When speaking consequences associated with vitamin D deficiency, researches have
begun establishing possible connections between vitamin D deficiency and dementia. According
to the Vitamin D Council (n.d.), people who are age 65 years or older with vitamin D deficiency
are four times more likely of having cognitive impairments than people with adequate intake.

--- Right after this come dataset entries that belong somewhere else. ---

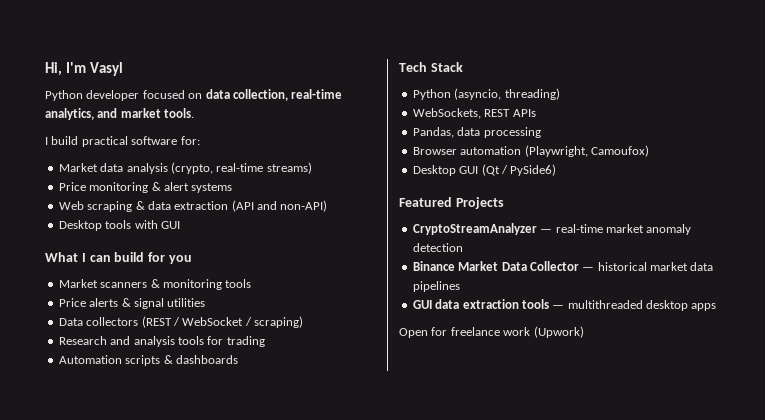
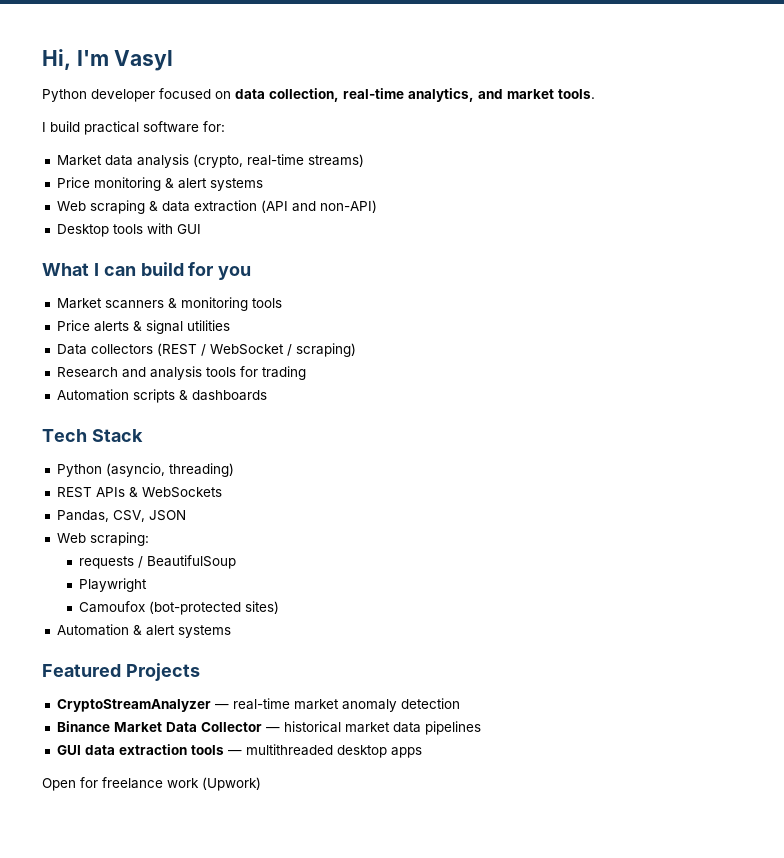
- WebSockets, REST APIs
+ REST APIs & WebSockets
- Pandas, data processing
- Browser automation (Playwright, Camoufox)
- Desktop GUI (Qt / PySide6)
+ Pandas, CSV, JSON
+ Web scraping:
+ requests / BeautifulSoup
+ Playwright
+ Camoufox (bot-protected sites)
+ Automation & alert systems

Also, those with Alzheimer’s disease (AD), the sixth leading cause of death in the United States,
have fewer vitamin D receptors in the brain (Alzheimer’s Association, 2015). These vitamin D
receptors that are in the brain, according to scientists, possess neuro-protective effects by
possibly inhibiting the formation of tangles and plaques that characterizes AD (Vitamin D
Council, n.d.). With that being said, providing proper nutritional knowledge about vitamin D’s
benefits and the possible consequences of vitamin D deficiency in relation to dementia is critical
in maintaining the older adult population’s nutritional status, improving their quality of life, and
preserve their brain function.
Specific Aims
Goals:
To alleviate knowledge-deficits related to vitamin D deficiency, our goals are: 1) to
educate the older adult population on the importance of adequate vitamin d intake and the
NTRS 417B GROUP ASSIGNMENT PROJECT 5
consequences of vitamin D deficiency, and 2) to promote awareness about the prevalence of
vitamin D deficiency in elderly population and its effects on cognitive function.
Expected Outcome(s):
The expected outcomes, in correspondence to the goals, would be: 1) increased intake of
vitamin D and reduced incidence of vitamin D deficiency, as well as possible consequences with
impaired cognitive function, and 2) increased public awareness of vitamin D deficiency and its
impact on mental health.
Impact(s) on the area of interest:
In terms of impacts, public awareness of vitamin D’s benefits, as well as consequences of
its deficiency, would increase. In fact, several research studies have shown that vitamin D has the
potential to protect against cognitive decline. In addition, people with adequate vitamin D intake
have lower risks of cardiovascular disease and hypertension, all of which affect the brain. Hence,
incorporating vitamin D into one’s lifestyle helps improve the diet and physical activity of older
adults, as eating good sources of vitamin D is a step towards a better diet and performing outdoor
physical activity certainly extends the time of sunlight exposure. Therefore, understanding the
importance of vitamin D intake and its link to cognitive function can help the general public age
healthfully, as well as reduce the rate of vitamin D deficiency.
Specific Objectives:
1. Providing educational resources about the importance of vitamin D and prevention of
vitamin D deficiency such as handouts and videos at community centers and senior
centers.
2. Incorporating food sources of vitamin D into the senior meals and snacks at the
community centers/senior centers as a way to promote vitamin D intake.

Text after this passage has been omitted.